Back to Hialeah he went, sprints, then lunges all over again. Reyes continued playing with the Federal League, with no feasible end in sight. But at that point, he felt hungrier than he ever had. His velocity was steadily increasing, now up to 96 mph -- touching 98 at times.
"I guess my arm got used to all the work after all those years of stretches and throwing," Reyes said. "My arm just started getting super loose out of nowhere."
His representative, Christian Perez, a former high school teammate, reached out to a scout with the White Sox, convincing him to observe a bullpen session. The scout was blown away by Reyes' velocity. Perez then contacted scouts from the Angels and Marlins, who were equally wowed.
Scouts then showed up to the Federal League in droves, ready to see if an obscure Sunday leaguer who had pitched less than a game's worth of competitive baseball in the past five seasons actually had what it takes to get drafted into the Major Leagues.
Evidently, this Sunday leaguer did.
"I think there's a lot of excitement," Angels scouting director Matt Swanson said. "It's a very old-school way of scouting a player [when] there's so much information these days."
Reyes was drafted with the 631st overall pick in the 2018 MLB Draft. Had you told that fact to his coaches from high school after Reyes' labrum tear in 2013, as he was coming in every other day, struggling to merely throw the ball, they wouldn't have believed you.
"No way," said Carlos Garcia, then-assistant coach, now head coach, for Hialeah Gardens High School. "I get goosebumps just thinking about it right now. It just shows my young guys now that anything is possible, as long as you put your mind and your hard work to wanting to get it done."
If you had told Reyes, he'd express the same disbelief.

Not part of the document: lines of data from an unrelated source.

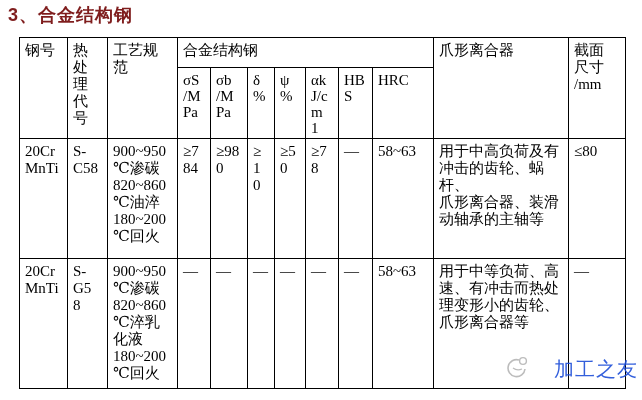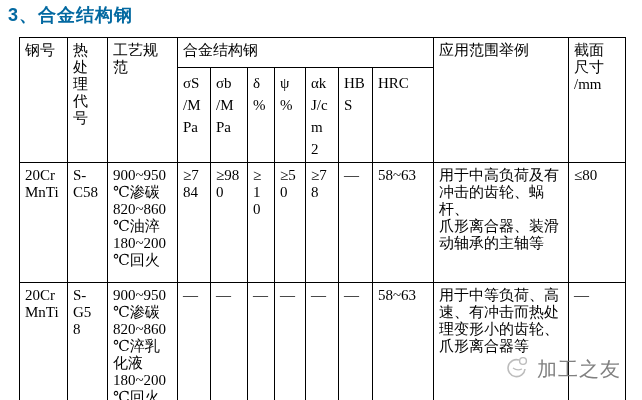"3、合金结构钢" .page-title { color: #0369a1 -> #7f1d1d }
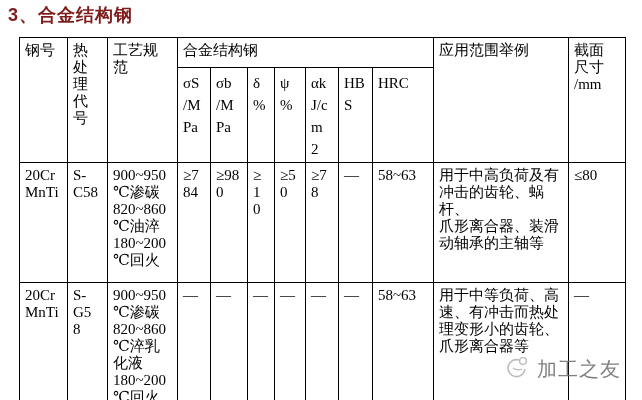"应用范围举例" th.ctr { text: 应用范围举例 -> 爪形离合器 }
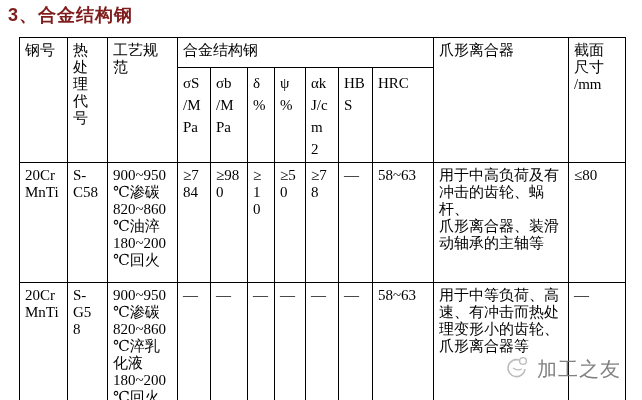"σS" thead tr.hrow2 th { line-height: 22px -> 16px }
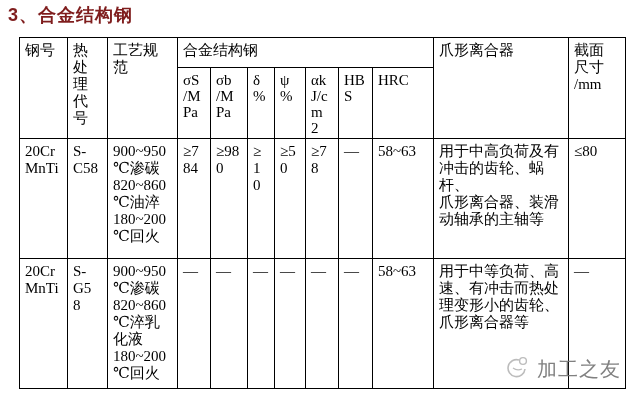"αk" th { text: 2 -> 1 }
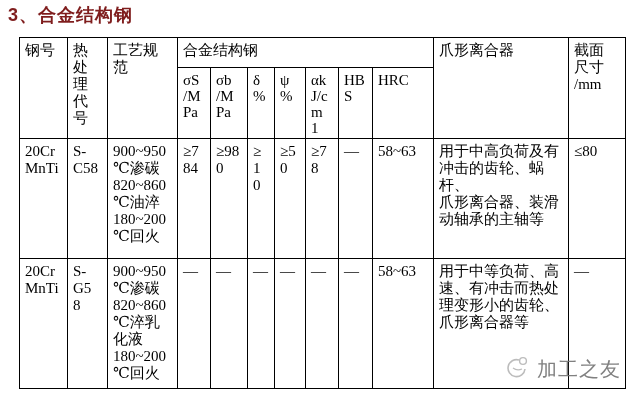"加工之友" .watermark { color: #737373 -> #1d4ed8; gap: 4px -> 21px }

After all of that, Reyes had to have been excited to get drafted by a Major League team, right? Not really. Just 30 minutes after he was selected in the 21st round, there he was, on the track of Hialeah Gardens High School, getting in his throws, just like he had since '13.
"I was like, 'What the hell, he just got drafted,'" Garcia said. "Me, Carlos Garcia, I would have been celebrating. He's like, 'Nah, coach.' Instead of partying or celebrating, he came to his alma mater to throw, run and continue to do what he's been doing to get to this point right now."
"I'll be happy when I get to the big leagues," Reyes said. "At any moment, in this game, you could get released. I still have to be focused. My main goal is not to be drafted; my main goal is to make it to a Major League team, make it in the big leagues. The day that I'm in Angel Stadium, on the hill, pitching, with my jersey on, is when I'll be excited."